Background and Aims Cytomegalovirus (CMV) is the most common viral cause of congenital infection. Preexisting maternal immunity strongly reduce CMV transmission. To characterize newborn findings and long-term outcome in infants born to mothers with non-primary CMV infection.
Methods Prospective study of infants with congenital CMV infection born between 2005 and 2010. Clinical and neuroimaging findings at birth were recorded. Infants were enrolled in a long-term follow-up program including clinical, ophthalmological, audiological and neurodevelopmental examinations.

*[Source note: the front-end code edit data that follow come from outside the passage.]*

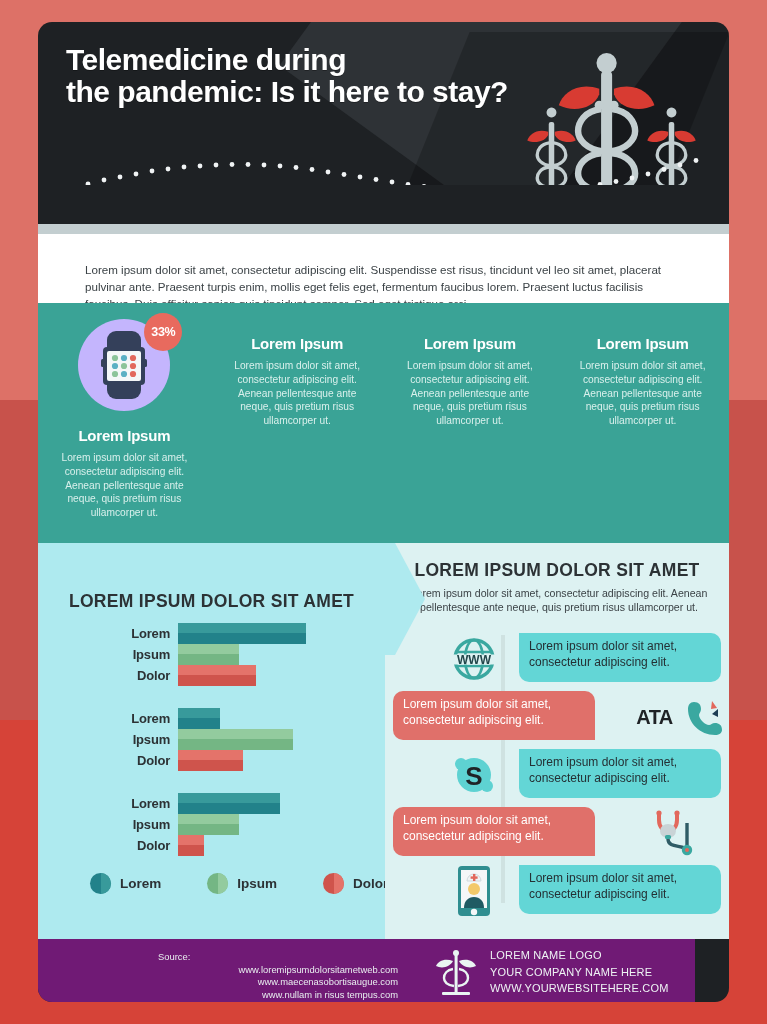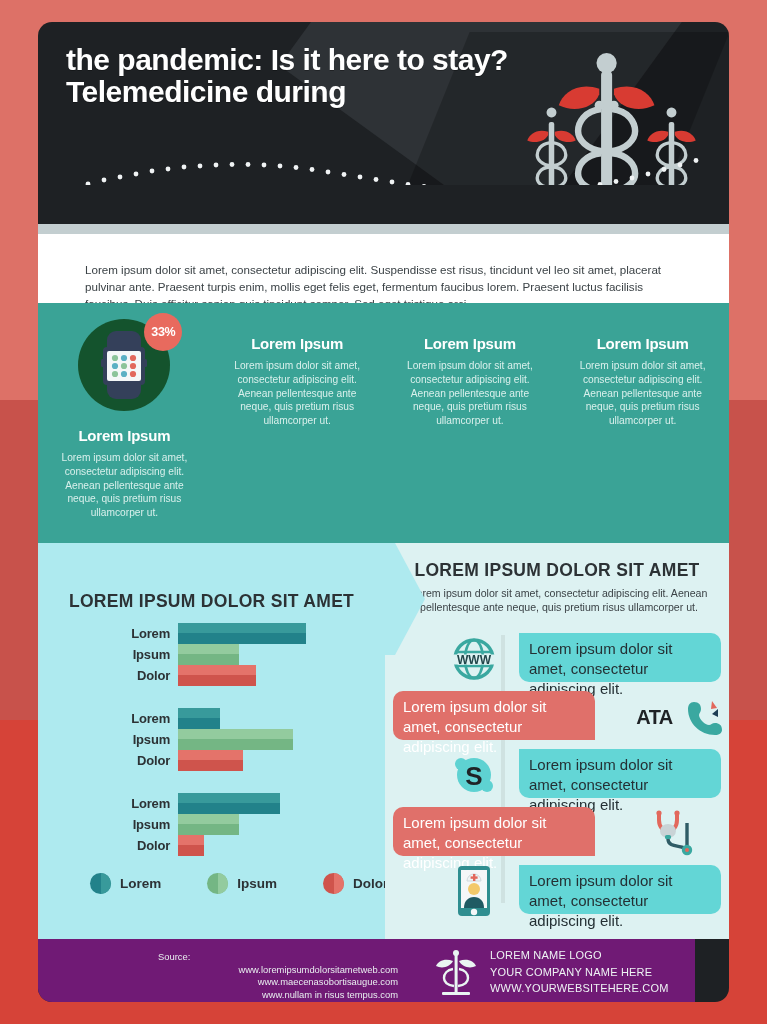--- a/index.html
+++ b/index.html
@@ -51,21 +51,21 @@
   }
 
   
   .stats{
     position:absolute;left:0;top:281px;width:691px;height:240px;background:#3aa396;
     display:flex;
   }
   .stat{flex:1;position:relative;padding-top:16px;text-align:center;}
   .stat-circle{
     position:relative;width:92px;height:92px;border-radius:50%;
-    background:#14532d;margin:0 auto;
+    background:#c4b5fd;margin:0 auto;
   }
   .badge{
     position:absolute;right:-12px;top:-6px;width:38px;height:38px;border-radius:50%;
     display:flex;align-items:center;justify-content:center;
     color:#fff;font-size:12.5px;font-weight:bold;letter-spacing:-.3px;
   }
   .badge.red{background:#e86a5e;}
   .badge.navy{background:#1d3d54;}
   .stat-title{
     margin-top:16px;color:#fff;font-weight:bold;font-size:15px;letter-spacing:-.2px;
@@ -115,21 +115,21 @@
   }
   .tl-line{position:absolute;left:116px;top:92px;width:4px;height:268px;background:#cfe2e1;}
   .tl{position:absolute;left:0;top:90px;width:344px;}
   .tl-row{position:relative;height:52px;margin-bottom:6px;}
   .tl-row .icon{
     position:absolute;width:50px;height:48px;top:2px;
     display:flex;align-items:center;justify-content:center;
   }
   .tl-row .bubble{
     position:absolute;top:0;height:49px;border-radius:10px;
-    font-size:15px;line-height:1.32;padding:6px 10px;box-sizing:border-box;
+    font-size:12px;line-height:1.32;padding:6px 10px;box-sizing:border-box;
   }
   .tl-row.right .icon{left:64px;}
   .tl-row.right .bubble{left:134px;width:202px;background:#63d6d6;color:#243034;
     border-top-left-radius:0;}
   .tl-row.left .icon{right:38px;}
   .tl-row.left .bubble{left:8px;width:202px;background:#e0706a;color:#fff;
     text-align:left;border-bottom-right-radius:0;}
   .ata{font-size:20px;font-weight:bold;color:#1f2326;letter-spacing:-.5px;}
 
   
@@ -192,22 +192,22 @@
             <path d="M34 56c16 2 22 14 22 22s-8 18-24 20" fill="none" stroke="#c3ced0" stroke-width="6"></path>
             <path d="M26 100c-16 2-22 12-22 20s8 16 24 18" fill="none" stroke="#c3ced0" stroke-width="6"></path>
             <path d="M34 100c16 2 22 12 22 20s-8 16-24 18" fill="none" stroke="#c3ced0" stroke-width="6"></path>
             <rect x="-16" y="136" width="92" height="9" rx="3"></rect>
           </g>
         </g>
       </svg>
     </div>
 
     <div class="title">
+      <span>Telemedicine during</span>
       <span>the pandemic: Is it here to stay?</span>
-      <span>Telemedicine during</span>
     </div>
 
     <svg class="wave" viewBox="0 0 691 60">
       <path id="wavepath" d="M18 52 C 90 12, 190 8, 300 24 S 470 58, 560 40 S 650 14, 680 8" fill="none" stroke="none"></path>
       <g fill="#f0f3f4">
         <circle cx="18" cy="50" r="2.4"></circle>
           <circle cx="34" cy="46" r="2.4"></circle>
         <circle cx="50" cy="42" r="2.4"></circle>
           <circle cx="66" cy="38" r="2.4"></circle>
         <circle cx="82" cy="35" r="2.4"></circle>

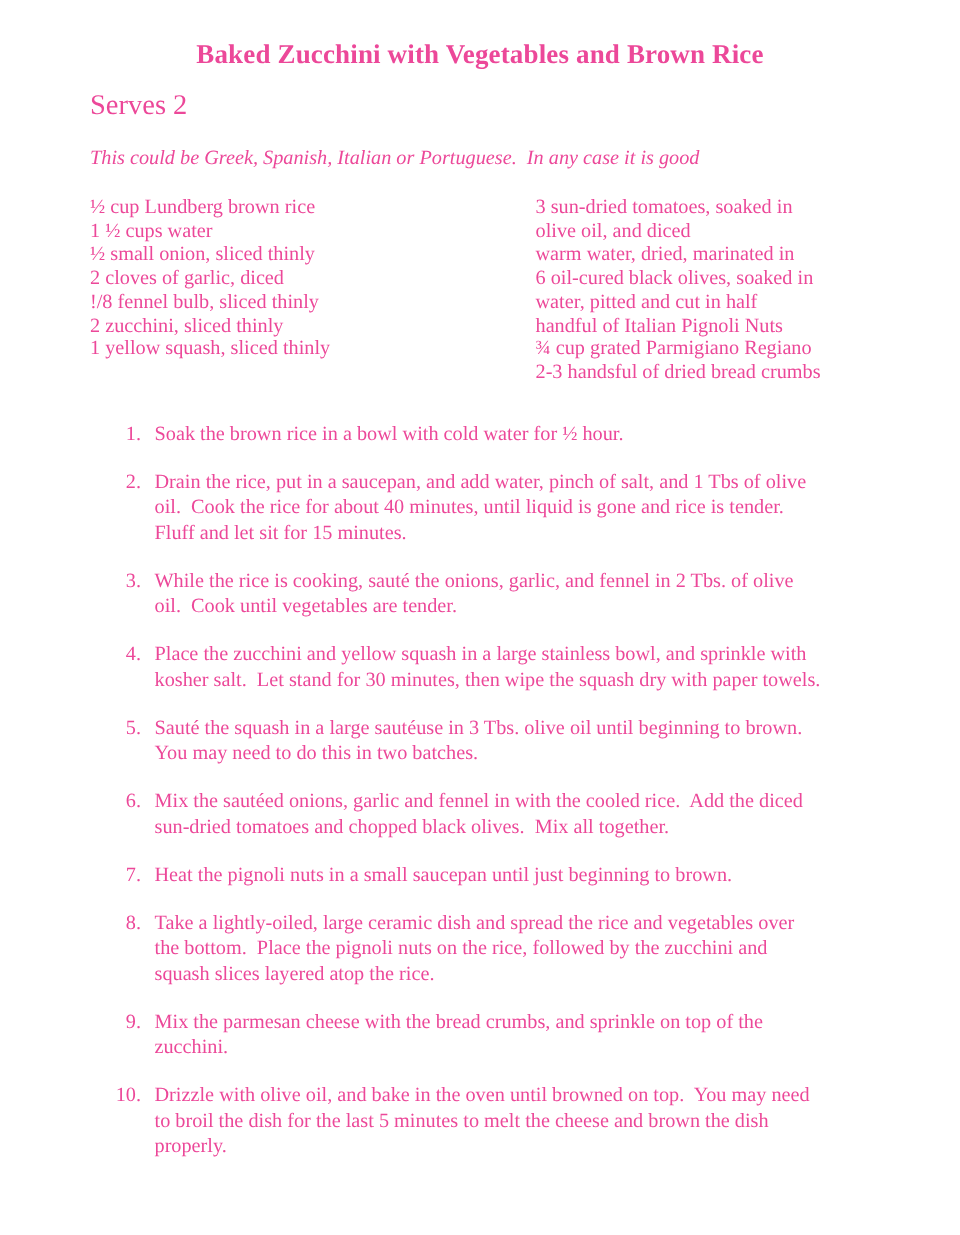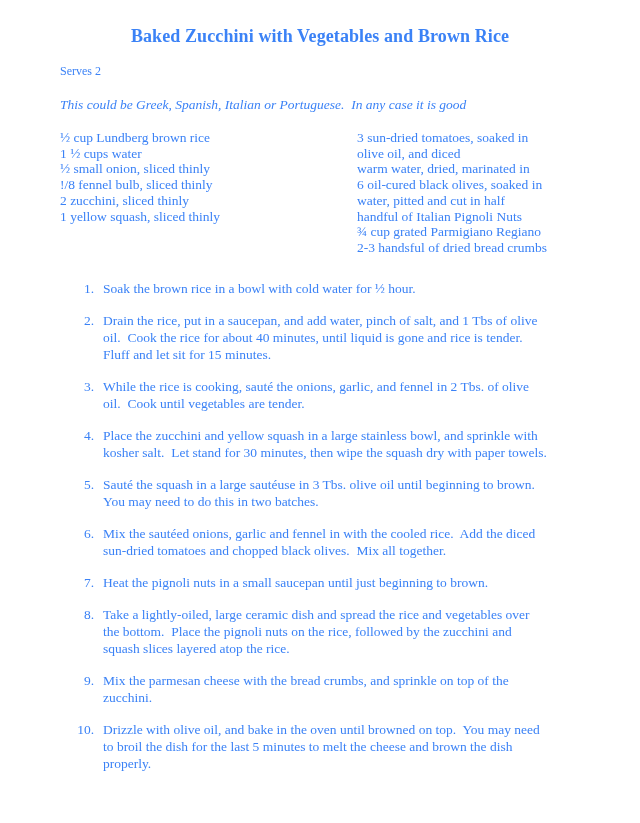--- a/index.html
+++ b/index.html
@@ -5,37 +5,37 @@
   html, body {
     margin: 0;
     padding: 0;
     background: #ffffff;
   }
   .page {
     position: relative;
     width: 640px;
     height: 823px;
     background: #ffffff;
-    color: #3b82f6;
+    color: #ec4899;
     font-family: "Liberation Serif", "DejaVu Serif", serif;
     overflow: hidden;
     box-sizing: border-box;
   }
   .title {
     margin: 0;
     padding-top: 26px;
     text-align: center;
     font-size: 18px;
     line-height: 20px;
     font-weight: bold;
     letter-spacing: 0.1px;
   }
   .serves {
     margin: 17px 0 0 60px;
-    font-size: 12px;
+    font-size: 19px;
     line-height: 16px;
   }
   .tagline {
     margin: 18px 12px 0 60px;
     font-size: 13.5px;
     line-height: 16px;
     font-style: italic;
     font-weight: bold;
     white-space: pre-wrap;
   }
@@ -89,20 +89,21 @@
 
   <div class="serves">Serves 2</div>
 
   <div class="tagline">This could be Greek, Spanish, Italian or Portuguese.  In any case it is good</div>
 
   <section class="ingredients">
     <div class="col-left">
         <div class="ingredient-line">½ cup Lundberg brown rice</div>
         <div class="ingredient-line">1 ½ cups water</div>
         <div class="ingredient-line">½ small onion, sliced thinly</div>
+        <div class="ingredient-line">2 cloves of garlic, diced</div>
         <div class="ingredient-line">!/8 fennel bulb, sliced thinly</div>
         <div class="ingredient-line">2 zucchini, sliced thinly</div>
         <div class="ingredient-line">1 yellow squash, sliced thinly</div>
       </div>
     <div class="col-right">
         <div class="ingredient-line">3 sun-dried tomatoes, soaked in</div>
         <div class="ingredient-line">olive oil, and diced</div>
         <div class="ingredient-line">warm water, dried, marinated in</div>
         <div class="ingredient-line">6 oil-cured black olives, soaked in</div>
         <div class="ingredient-line">water, pitted and cut in half</div>

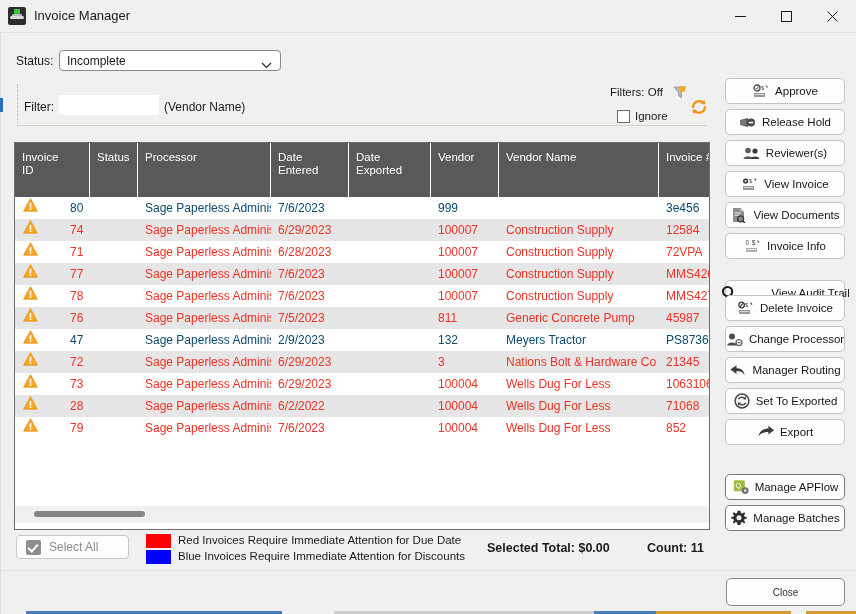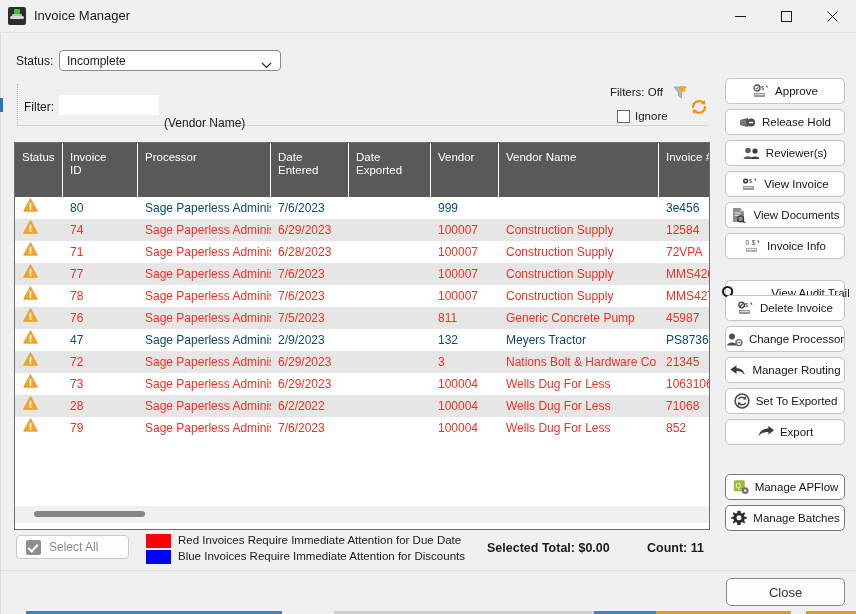--- a/index.html
+++ b/index.html
@@ -126,21 +126,21 @@
     background: #ffffff;
     border: 1px solid #ffffff;
     box-sizing: border-box;
     padding: 2px 3px;
     font-family: "Liberation Sans", sans-serif;
     font-size: 12px;
     outline: none;
   }
   .vendor-hint {
     position: absolute;
-    left: 164px; top: 116px;
+    left: 164px; top: 100px;
     font-size: 12px;
   }
 
   .filters-off {
     position: absolute;
     left: 610px; top: 86px;
     font-size: 11.5px;
     white-space: nowrap;
   }
   .funnel-icon {
@@ -339,21 +339,21 @@
     position: absolute;
     left: 726px; top: 578px;
     width: 119px; height: 28px;
     background: #fdfdfd;
     border: 1px solid #8a8a8a;
     border-radius: 5px;
     box-sizing: border-box;
     display: flex;
     align-items: center;
     justify-content: center;
-    font-size: 13px;
+    font-size: 10px;
     color: #2c3440;
   }
   .bottom-sep {
     position: absolute;
     left: 0; top: 570px;
     width: 856px; height: 1px;
     background: #e0e0e0;
   }
 
   
@@ -446,23 +446,23 @@
     <svg width="18" height="18" viewBox="0 0 18 18">
       <path d="M3 9 A6 6 0 0 1 13.5 5.3" fill="none" stroke="#f5920b" stroke-width="2.2" stroke-linecap="round"></path>
       <polygon points="14.6,2 15.6,6.6 10.9,5.8" fill="#f5920b"></polygon>
       <path d="M15 9 A6 6 0 0 1 4.5 12.7" fill="none" stroke="#f5920b" stroke-width="2.2" stroke-linecap="round"></path>
       <polygon points="3.4,16 2.4,11.4 7.1,12.2" fill="#f5920b"></polygon>
     </svg>
   </div>
 
   <div class="grid-wrap">
     <div class="grid-head">
-        <div class="hcell" style="width: 48px; flex: 0 0 48px;">Status</div>
         <div class="hcell" style="width: 75px; flex: 0 0 75px;">Invoice
 ID</div>
+        <div class="hcell" style="width: 48px; flex: 0 0 48px;">Status</div>
         <div class="hcell" style="width: 133px; flex: 0 0 133px;">Processor</div>
         <div class="hcell" style="width: 78px; flex: 0 0 78px;">Date
 Entered</div>
         <div class="hcell" style="width: 82px; flex: 0 0 82px;">Date
 Exported</div>
         <div class="hcell" style="width: 68px; flex: 0 0 68px;">Vendor</div>
         <div class="hcell" style="width: 160px; flex: 0 0 160px;">Vendor Name</div>
         <div class="hcell" style="width: 90px; flex: 0 0 90px;">Invoice #</div>
       </div>
     <div class="grid-body">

Results Of the 37 infants with congenital CMV infection identified during the study period, 31/37(84%) were born to mothers with primary CMV infections and 6/37(16%) were born to mothers with confirmed non-primary CMV infections in pregnancy. Three of 6 infants born to mothers with preexisting immunity had symptoms/signs at birth: microcephaly (3), petechiae (2), thrombocytopenia (2), hepatosplenomegaly (2), jaundice (1), chorioretinitis (1). These infants showed abnormal auditory brainstem evoked response at first evaluation and abnormal neuroimaging findings. At follow-up 2/3 infants developed severe neurological sequelae (cerebral palsy and epilepsy in 1 case), and 1/3 showed delayed psychomotor development requiring rehabilitation; 3/3 infants had bilateral sensorineural hearing loss. Symptomatic infants were treated with antiviral drugs. The remaining 3/6 infants were asymptomatic at birth and showed a good long-term neurologic outcome.
Conclusions Clinical findings and long-term outcome in infants born to mothers with preexisting CMV immunity are widely variable and may be severe. The presence of symptoms/signs consistent with CMV congenital infection should be closely evaluated even in infants born to mothers with CMV-IgG positivity prior to conception.